• [INFORMATION PROVIDED]
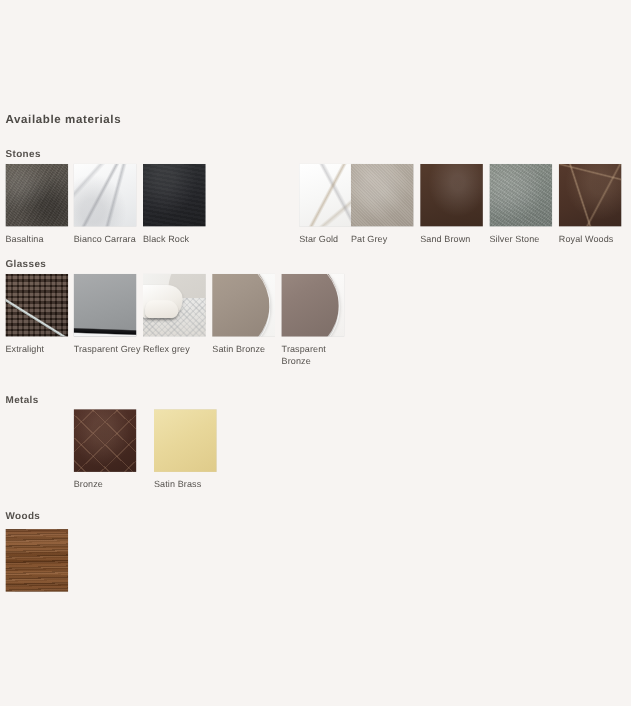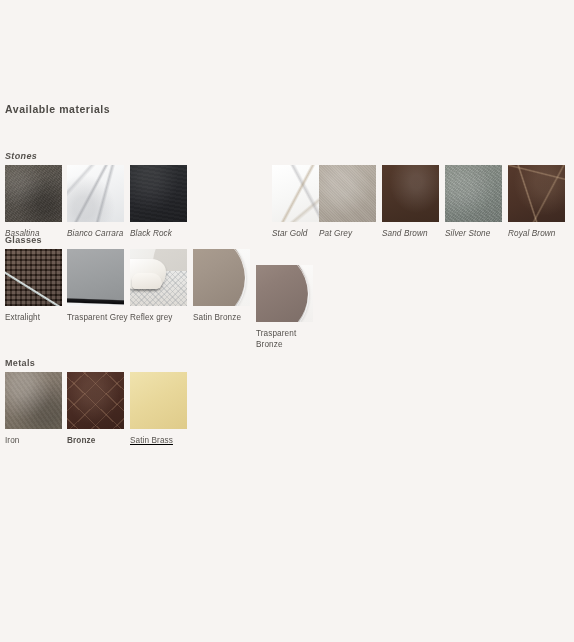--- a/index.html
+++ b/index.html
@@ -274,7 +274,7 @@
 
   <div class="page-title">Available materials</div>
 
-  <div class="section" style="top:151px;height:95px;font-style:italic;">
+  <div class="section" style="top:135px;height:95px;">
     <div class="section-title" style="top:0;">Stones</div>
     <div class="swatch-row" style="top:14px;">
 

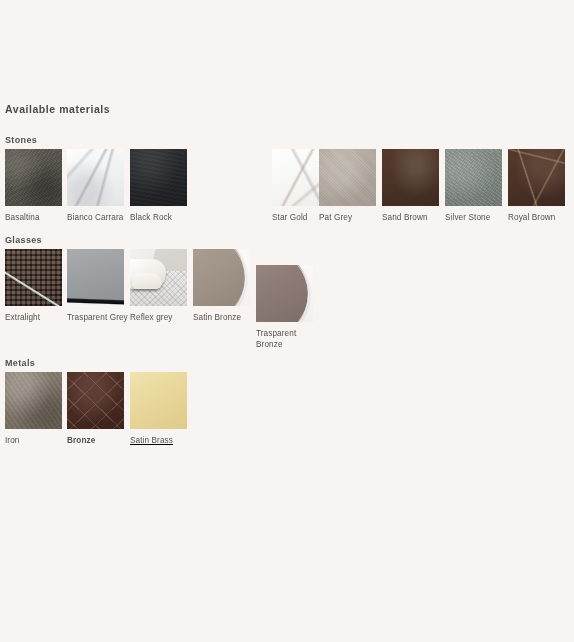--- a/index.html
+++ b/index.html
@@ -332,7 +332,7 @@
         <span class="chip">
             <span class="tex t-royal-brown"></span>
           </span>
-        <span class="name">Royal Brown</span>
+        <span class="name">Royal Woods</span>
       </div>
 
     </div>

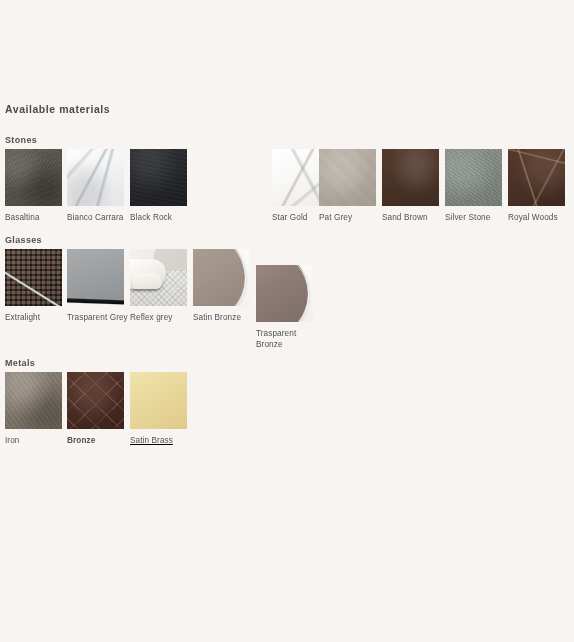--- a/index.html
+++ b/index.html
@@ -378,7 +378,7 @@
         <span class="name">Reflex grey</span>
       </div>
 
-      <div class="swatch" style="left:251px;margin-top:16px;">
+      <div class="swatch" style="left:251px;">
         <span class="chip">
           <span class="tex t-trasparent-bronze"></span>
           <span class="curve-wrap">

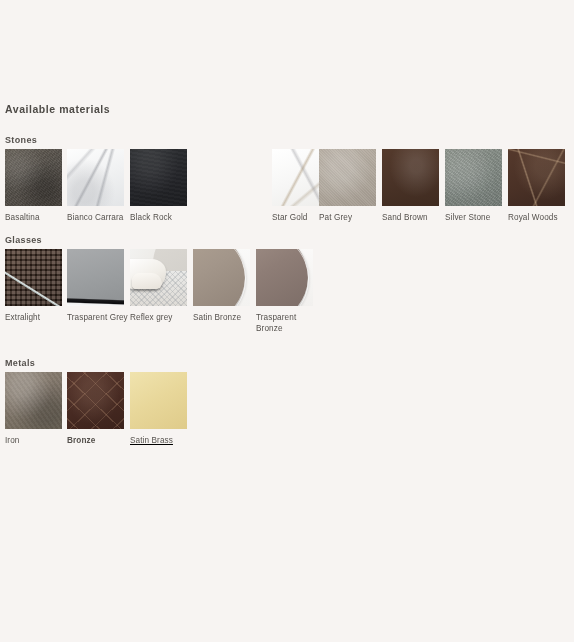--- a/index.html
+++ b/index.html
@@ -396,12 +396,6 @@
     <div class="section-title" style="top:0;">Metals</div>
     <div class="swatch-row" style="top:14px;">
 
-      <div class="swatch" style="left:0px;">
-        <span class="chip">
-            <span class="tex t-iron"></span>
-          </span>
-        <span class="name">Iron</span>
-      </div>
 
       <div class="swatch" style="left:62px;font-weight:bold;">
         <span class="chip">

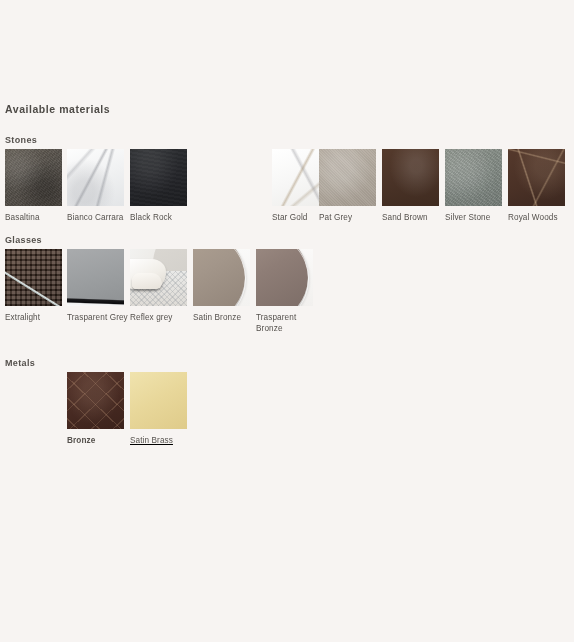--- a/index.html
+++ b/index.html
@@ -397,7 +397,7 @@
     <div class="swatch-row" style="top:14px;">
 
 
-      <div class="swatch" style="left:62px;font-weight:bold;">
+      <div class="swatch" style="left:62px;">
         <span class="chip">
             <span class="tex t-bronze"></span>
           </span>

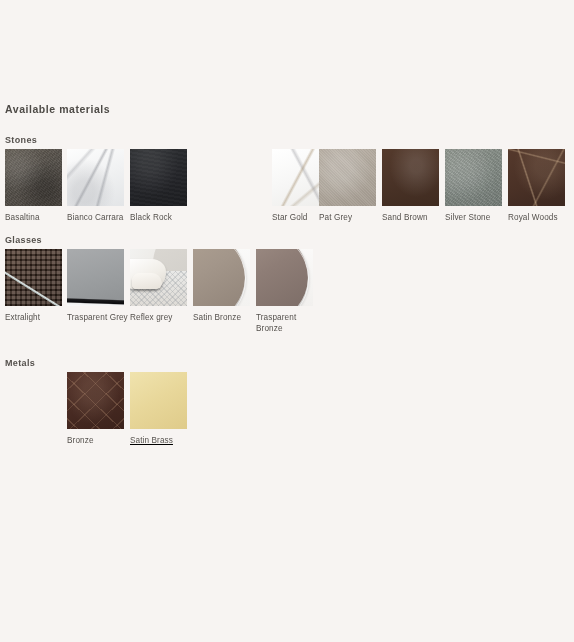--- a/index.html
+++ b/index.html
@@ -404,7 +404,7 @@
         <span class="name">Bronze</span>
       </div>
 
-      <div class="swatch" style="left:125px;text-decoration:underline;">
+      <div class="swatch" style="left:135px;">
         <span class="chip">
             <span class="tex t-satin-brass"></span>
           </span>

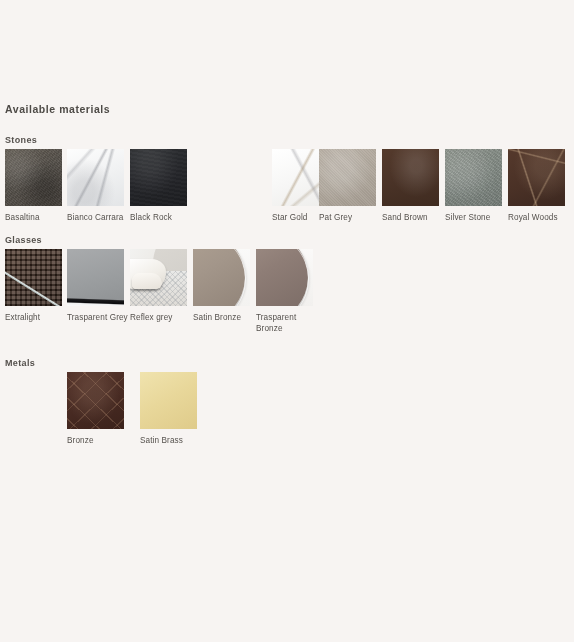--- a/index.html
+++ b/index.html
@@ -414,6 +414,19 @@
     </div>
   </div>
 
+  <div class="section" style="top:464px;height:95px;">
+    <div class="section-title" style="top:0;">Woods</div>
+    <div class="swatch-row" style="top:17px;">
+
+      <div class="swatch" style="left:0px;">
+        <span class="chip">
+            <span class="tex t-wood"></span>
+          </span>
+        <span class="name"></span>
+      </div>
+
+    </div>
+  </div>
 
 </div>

• [WORK REQUEST] The material above is to be set down exactly, with pictures removed.

• [TASK ANSWER]
--- a/index.html
+++ b/index.html
@@ -274,7 +274,7 @@
 
   <div class="page-title">Available materials</div>
 
-  <div class="section" style="top:151px;height:95px;font-style:italic;">
+  <div class="section" style="top:135px;height:95px;">
     <div class="section-title" style="top:0;">Stones</div>
     <div class="swatch-row" style="top:14px;">
 

--- a/index.html
+++ b/index.html
@@ -332,7 +332,7 @@
         <span class="chip">
             <span class="tex t-royal-brown"></span>
           </span>
-        <span class="name">Royal Brown</span>
+        <span class="name">Royal Woods</span>
       </div>
 
     </div>

--- a/index.html
+++ b/index.html
@@ -378,7 +378,7 @@
         <span class="name">Reflex grey</span>
       </div>
 
-      <div class="swatch" style="left:251px;margin-top:16px;">
+      <div class="swatch" style="left:251px;">
         <span class="chip">
           <span class="tex t-trasparent-bronze"></span>
           <span class="curve-wrap">

--- a/index.html
+++ b/index.html
@@ -396,12 +396,6 @@
     <div class="section-title" style="top:0;">Metals</div>
     <div class="swatch-row" style="top:14px;">
 
-      <div class="swatch" style="left:0px;">
-        <span class="chip">
-            <span class="tex t-iron"></span>
-          </span>
-        <span class="name">Iron</span>
-      </div>
 
       <div class="swatch" style="left:62px;font-weight:bold;">
         <span class="chip">

--- a/index.html
+++ b/index.html
@@ -397,7 +397,7 @@
     <div class="swatch-row" style="top:14px;">
 
 
-      <div class="swatch" style="left:62px;font-weight:bold;">
+      <div class="swatch" style="left:62px;">
         <span class="chip">
             <span class="tex t-bronze"></span>
           </span>

--- a/index.html
+++ b/index.html
@@ -404,7 +404,7 @@
         <span class="name">Bronze</span>
       </div>
 
-      <div class="swatch" style="left:125px;text-decoration:underline;">
+      <div class="swatch" style="left:135px;">
         <span class="chip">
             <span class="tex t-satin-brass"></span>
           </span>

--- a/index.html
+++ b/index.html
@@ -414,6 +414,19 @@
     </div>
   </div>
 
+  <div class="section" style="top:464px;height:95px;">
+    <div class="section-title" style="top:0;">Woods</div>
+    <div class="swatch-row" style="top:17px;">
+
+      <div class="swatch" style="left:0px;">
+        <span class="chip">
+            <span class="tex t-wood"></span>
+          </span>
+        <span class="name"></span>
+      </div>
+
+    </div>
+  </div>
 
 </div>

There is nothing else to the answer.